Robert has been spending more time with Mama — a development that the retirement has made possible and that the fall has made necessary. He reads to her every afternoon. He walks with her in the garden (slowly, carefully, his arm linked through hers, the linking both support and affection). He talks to her about the woodworking — what he is building, what wood he is using, how the grain runs. She does not understand the content. She understands the cadence.
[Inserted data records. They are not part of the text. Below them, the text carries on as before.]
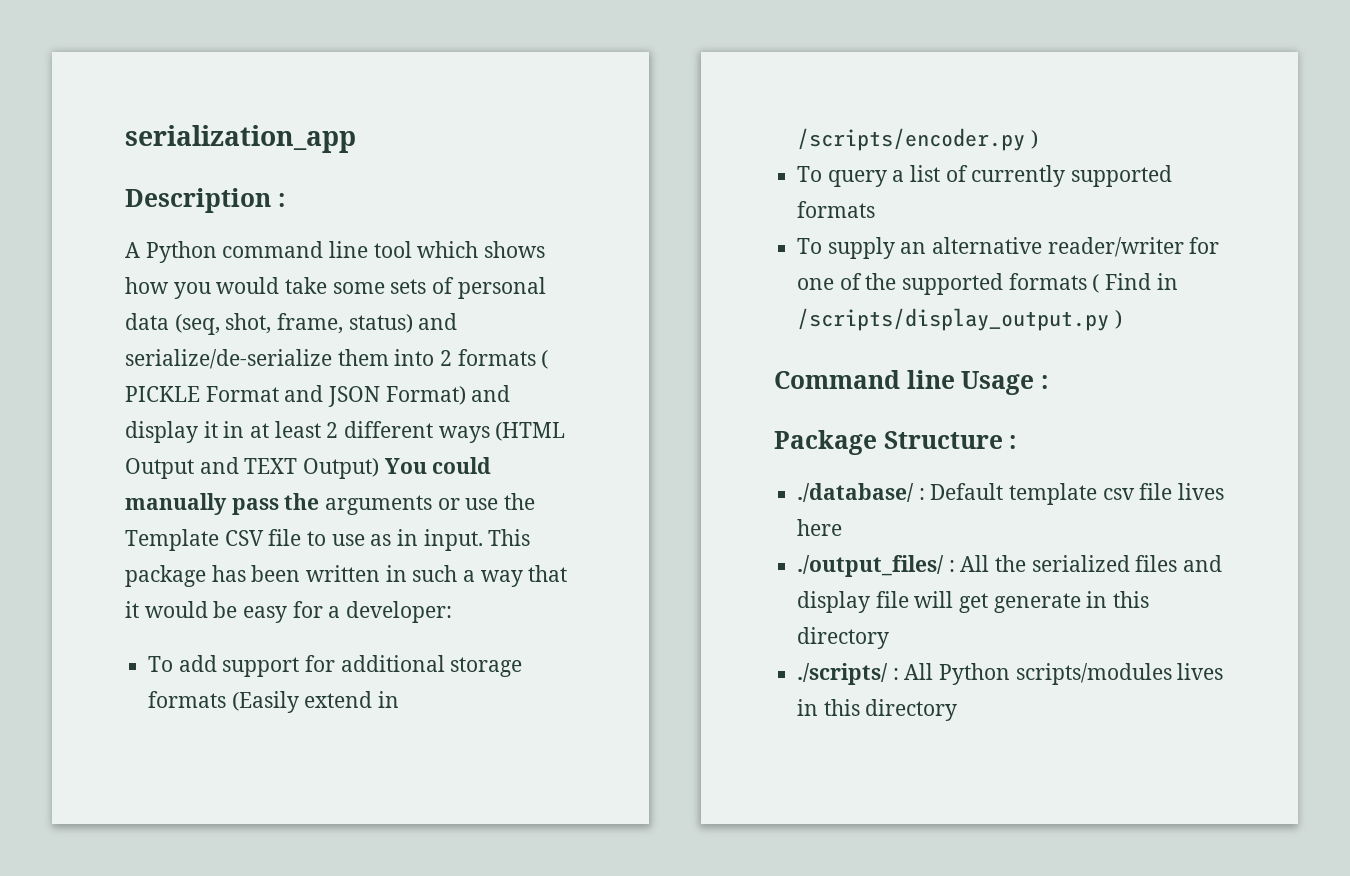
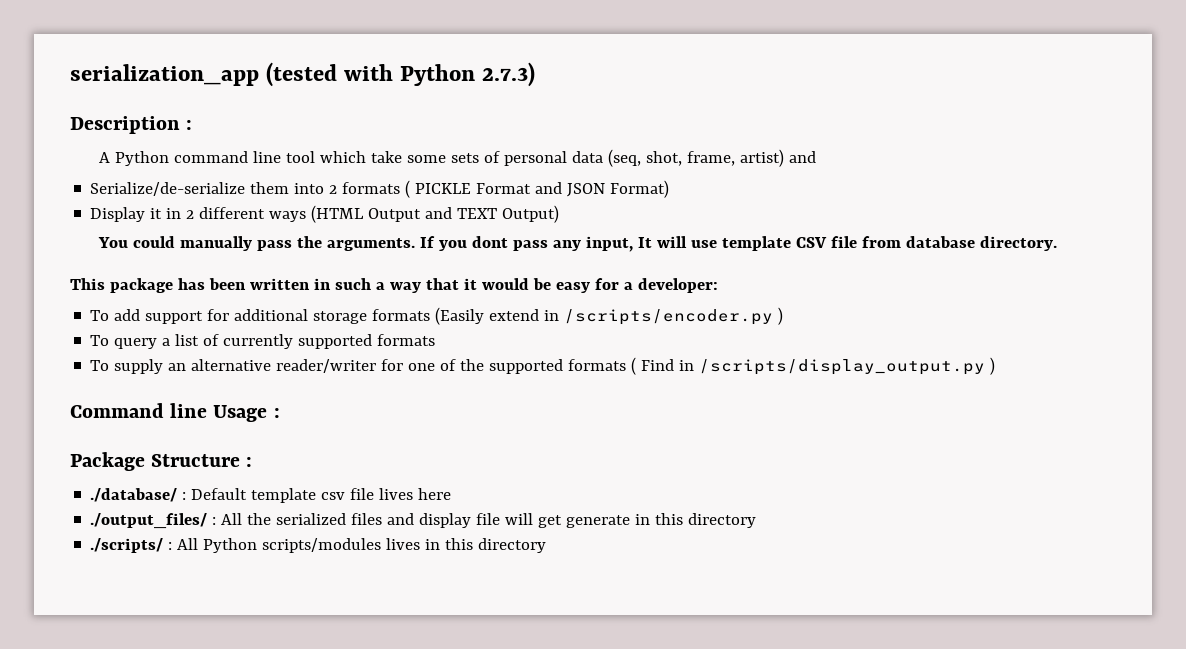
(356, 139) none -> [266,62,536,87] (tested with Python 2.7.3)
[484,241,546,258] [125,277,280,299] shows how you would -> (366, 157) none
[348,313,458,333] [125,349,332,369] status) and serialize/de-serialize -> [739,149,816,167] [90,182,246,196] artist) and // Serialize/de-serialize
[471,385,511,402] [125,421,321,443] and display it in at least -> [90,207,182,222] // Display it in
(380, 468) none -> (560, 214) //
[325,493,536,515] [125,529,483,551] arguments or use the Template CSV file to use as in input. -> [326,236,1057,252] arguments. If you dont pass any input, It will use template CSV file from database directory. //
And the cadence is enough, because the cadence is the companionship, and the companionship is what she needs more than comprehension.
Carrie has settled into Emory with the speed that Carrie brings to all transitions. She has declared her English major, joined the literary magazine, and found a ramen shop within walking distance of campus. The ramen shop is, I suspect, more important to her daily happiness than the major or the magazine, because Carrie's relationship with Japan is conducted primarily through food, and the food is the bridge between the life she is living and the life she dreams of.
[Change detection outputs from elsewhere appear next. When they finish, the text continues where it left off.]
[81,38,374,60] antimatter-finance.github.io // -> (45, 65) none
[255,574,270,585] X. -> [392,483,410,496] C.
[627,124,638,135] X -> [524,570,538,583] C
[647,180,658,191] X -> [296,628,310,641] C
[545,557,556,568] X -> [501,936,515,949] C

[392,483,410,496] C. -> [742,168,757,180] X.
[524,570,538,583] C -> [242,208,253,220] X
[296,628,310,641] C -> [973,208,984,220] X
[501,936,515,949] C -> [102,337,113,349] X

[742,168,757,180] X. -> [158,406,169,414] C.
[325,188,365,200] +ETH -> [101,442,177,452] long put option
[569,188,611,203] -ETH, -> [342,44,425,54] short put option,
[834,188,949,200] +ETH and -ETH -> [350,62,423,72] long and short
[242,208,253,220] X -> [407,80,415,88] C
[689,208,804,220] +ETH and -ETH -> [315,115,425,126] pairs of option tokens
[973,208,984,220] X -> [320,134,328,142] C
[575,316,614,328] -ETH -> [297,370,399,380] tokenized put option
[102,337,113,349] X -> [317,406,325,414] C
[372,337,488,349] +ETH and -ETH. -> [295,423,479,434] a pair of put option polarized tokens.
James is starting his junior year at College of Charleston — the halfway point, the fulcrum, the moment where the beginning and the end are equidistant and the distance creates a kind of vertigo that is both exciting and destabilizing. He is taking a literature course on Southern fiction — Faulkner, Welty, O'Connor, Morrison — and the course is the one I would have taken if I had gone to the College of Charleston as a student rather than as a mother whose son goes there, and the vicarious living is not pathetic. It is parental. It is the living-through that all parents do, whether they admit it or not.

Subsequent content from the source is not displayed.